WHAT IS NEEDED
Images should be omitted while the rest of the data is duplicated exactly.

[Edit difference data]
________________________________________
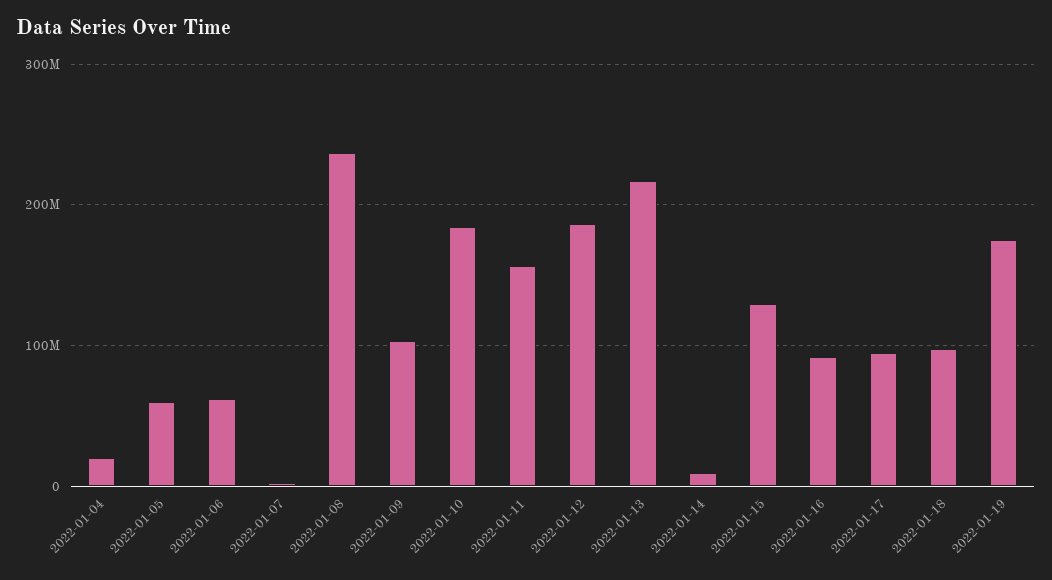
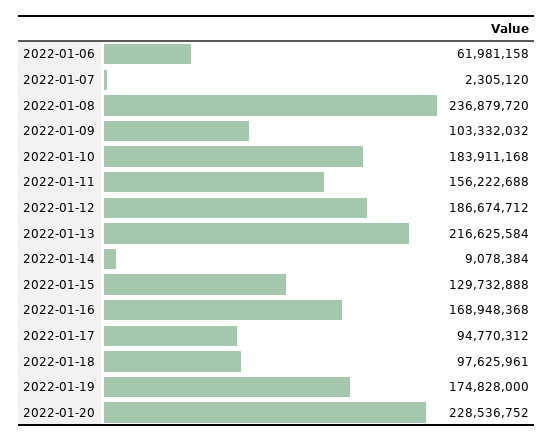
2022-01-04: 20000000 -> none
2022-01-05: 60000000 -> none
2022-01-16: 90000000 -> 168948368
2022-01-20: none -> 228536752

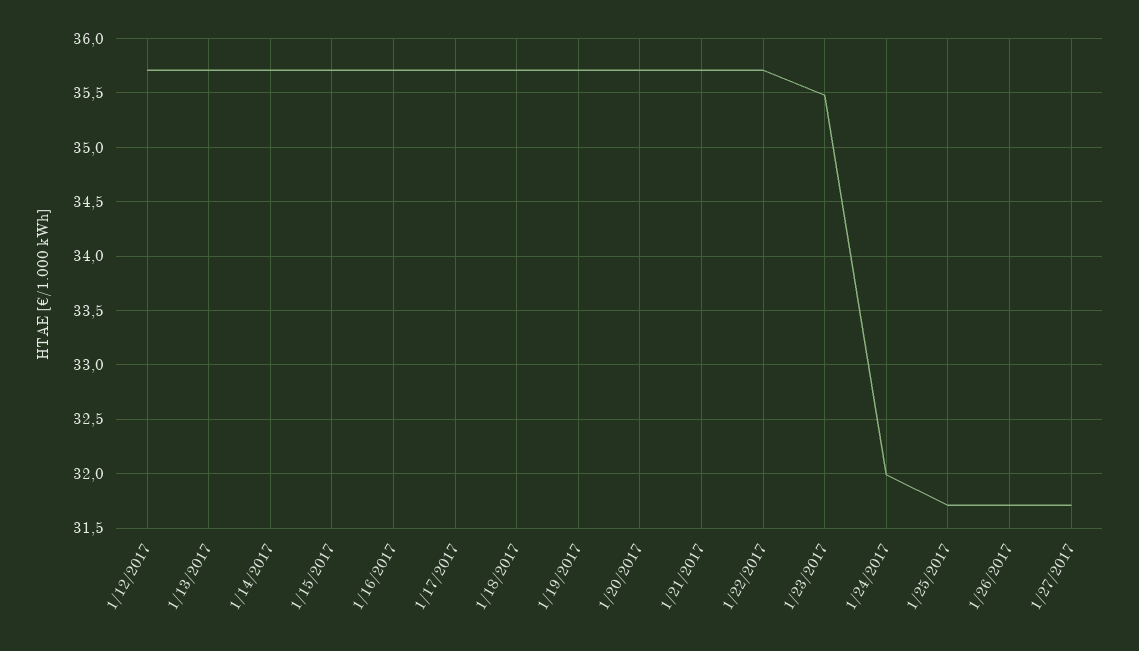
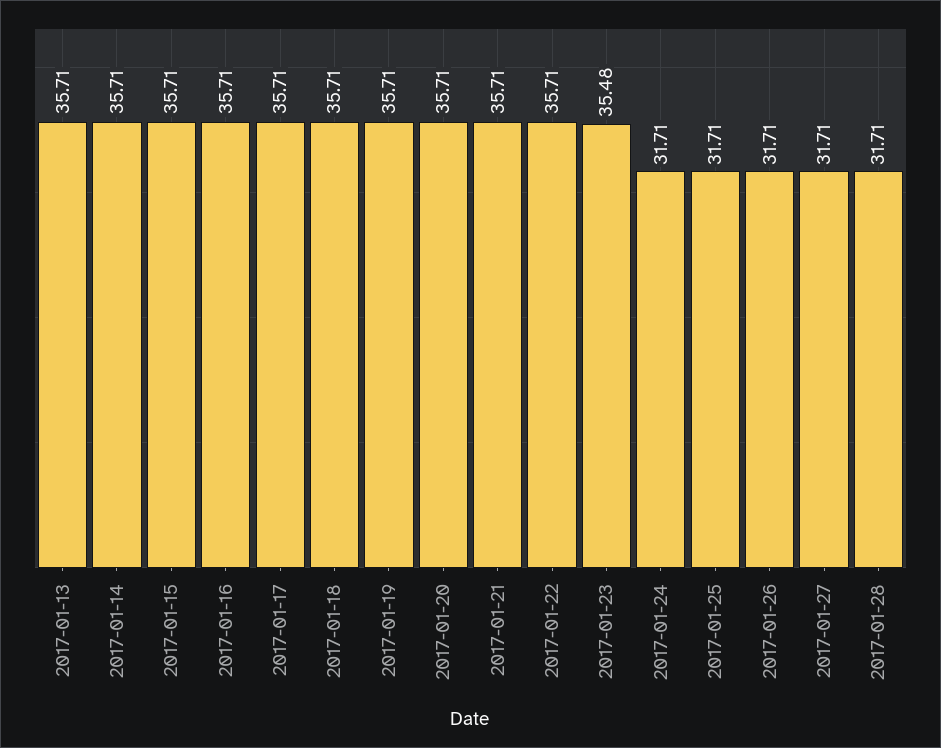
1/12/2017: 35.7 -> none
1/24/2017: 32 -> 31.71
2017-01-28: none -> 31.71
________________________________________
SOLVED PROBLEM
2022-01-04: 20000000 -> none
2022-01-05: 60000000 -> none
2022-01-16: 90000000 -> 168948368
2022-01-20: none -> 228536752

1/12/2017: 35.7 -> none
1/24/2017: 32 -> 31.71
2017-01-28: none -> 31.71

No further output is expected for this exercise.